## Description of the task:
Find each line in the following listing that has the string "subtotal", then state the count and nothing else.

## Given records:

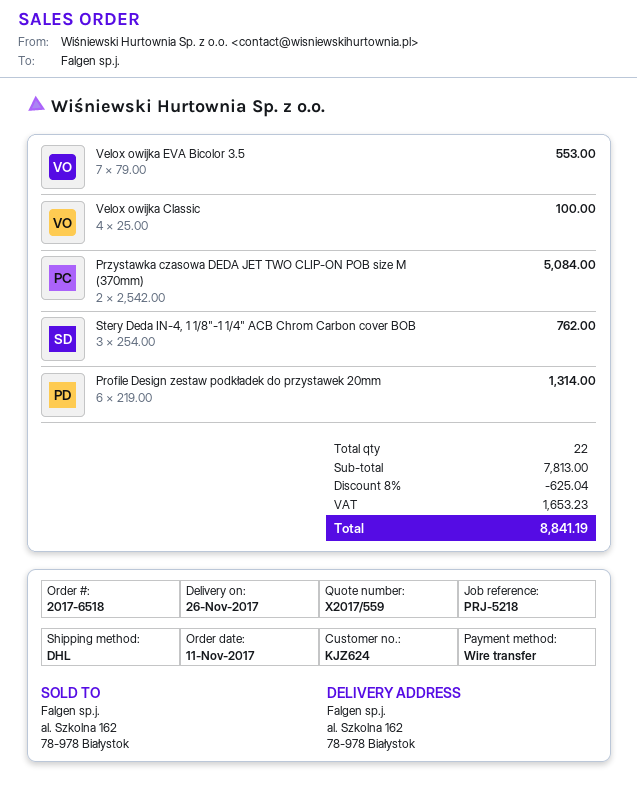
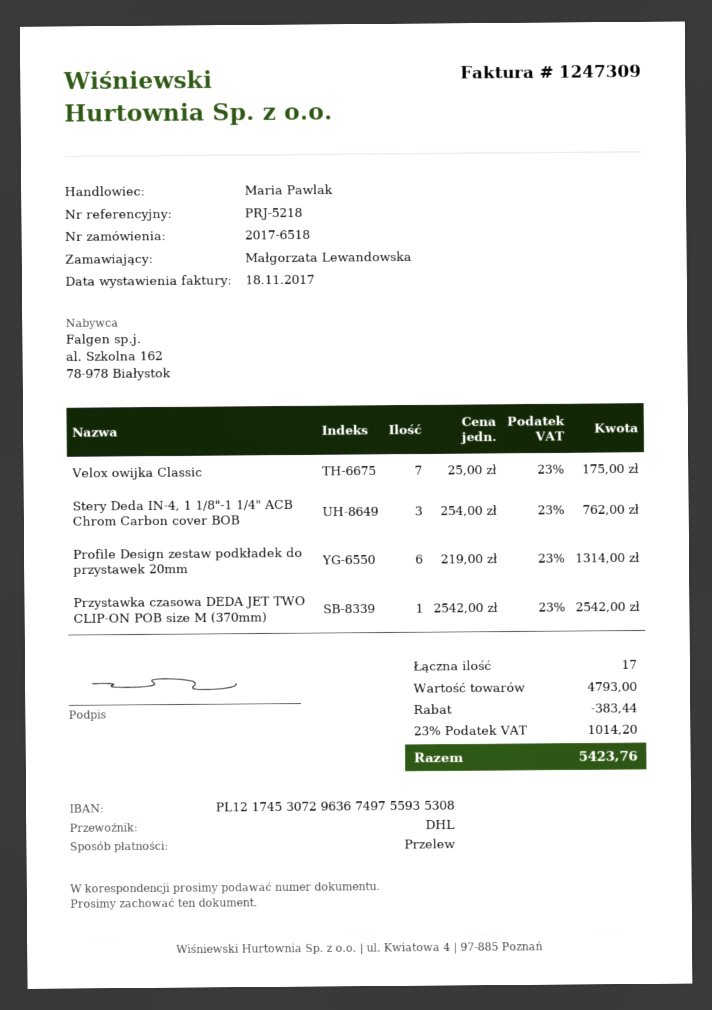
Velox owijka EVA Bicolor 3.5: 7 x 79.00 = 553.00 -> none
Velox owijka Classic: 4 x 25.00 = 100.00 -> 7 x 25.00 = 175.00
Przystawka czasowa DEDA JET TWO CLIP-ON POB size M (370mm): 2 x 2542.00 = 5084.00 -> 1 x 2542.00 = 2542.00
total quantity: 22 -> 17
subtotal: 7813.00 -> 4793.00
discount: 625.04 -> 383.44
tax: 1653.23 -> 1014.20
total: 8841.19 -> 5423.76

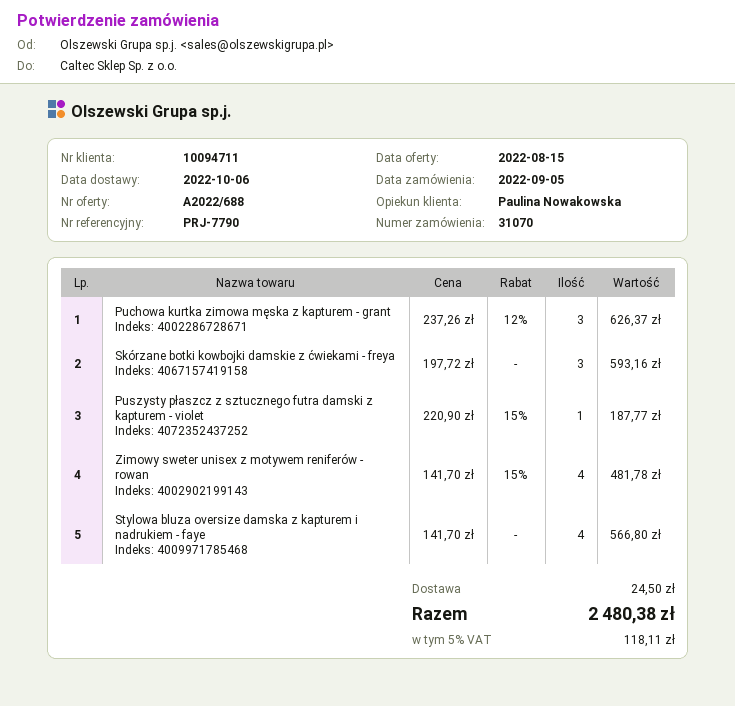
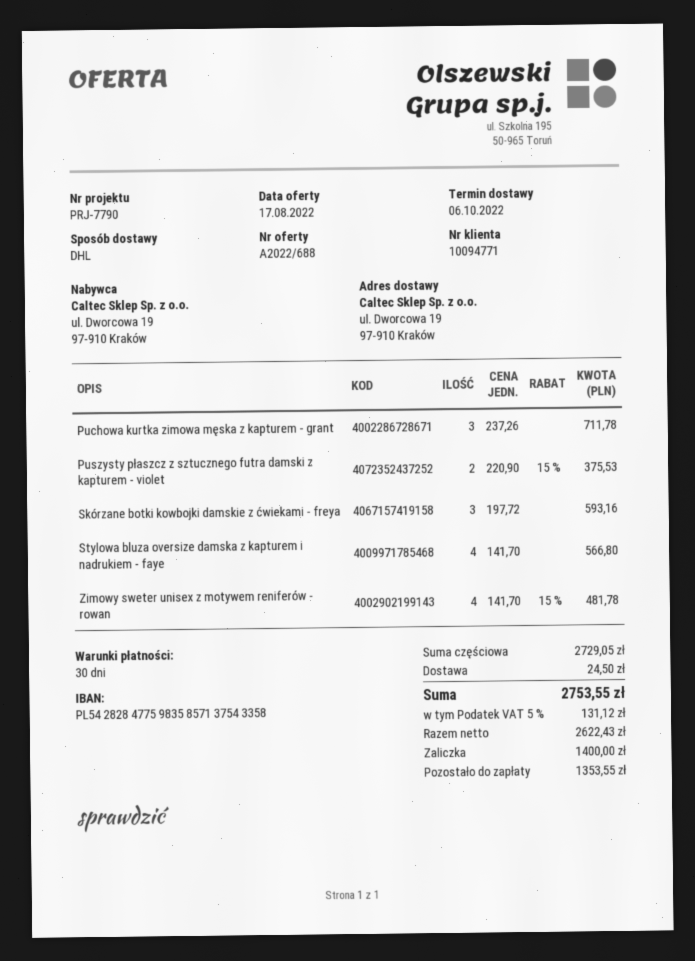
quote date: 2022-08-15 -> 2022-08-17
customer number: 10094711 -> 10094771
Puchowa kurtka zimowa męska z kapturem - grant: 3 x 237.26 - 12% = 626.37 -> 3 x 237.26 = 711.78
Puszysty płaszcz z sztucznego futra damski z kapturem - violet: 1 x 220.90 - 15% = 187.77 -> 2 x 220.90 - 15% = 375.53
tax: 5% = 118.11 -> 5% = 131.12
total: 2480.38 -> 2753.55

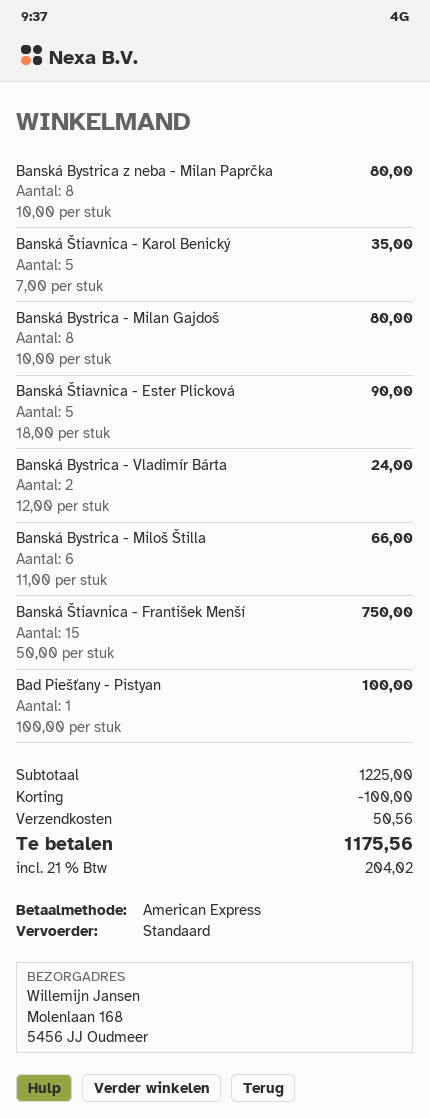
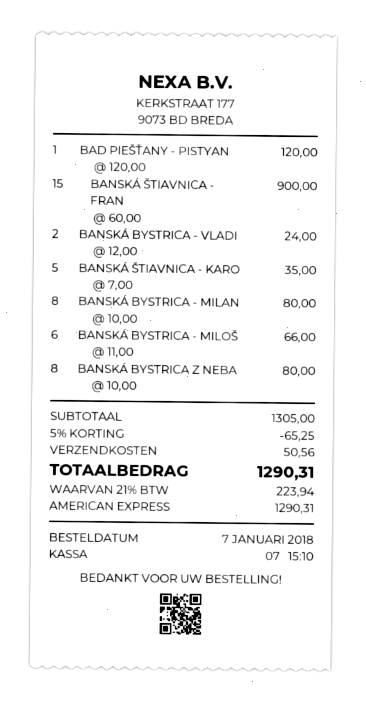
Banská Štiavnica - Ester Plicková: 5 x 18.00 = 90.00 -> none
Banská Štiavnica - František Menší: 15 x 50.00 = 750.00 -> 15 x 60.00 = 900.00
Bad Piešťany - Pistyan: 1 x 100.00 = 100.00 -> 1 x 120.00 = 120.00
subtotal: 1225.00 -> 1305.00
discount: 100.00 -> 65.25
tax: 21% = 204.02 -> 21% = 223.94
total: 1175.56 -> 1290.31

## Solution to this exercise:
2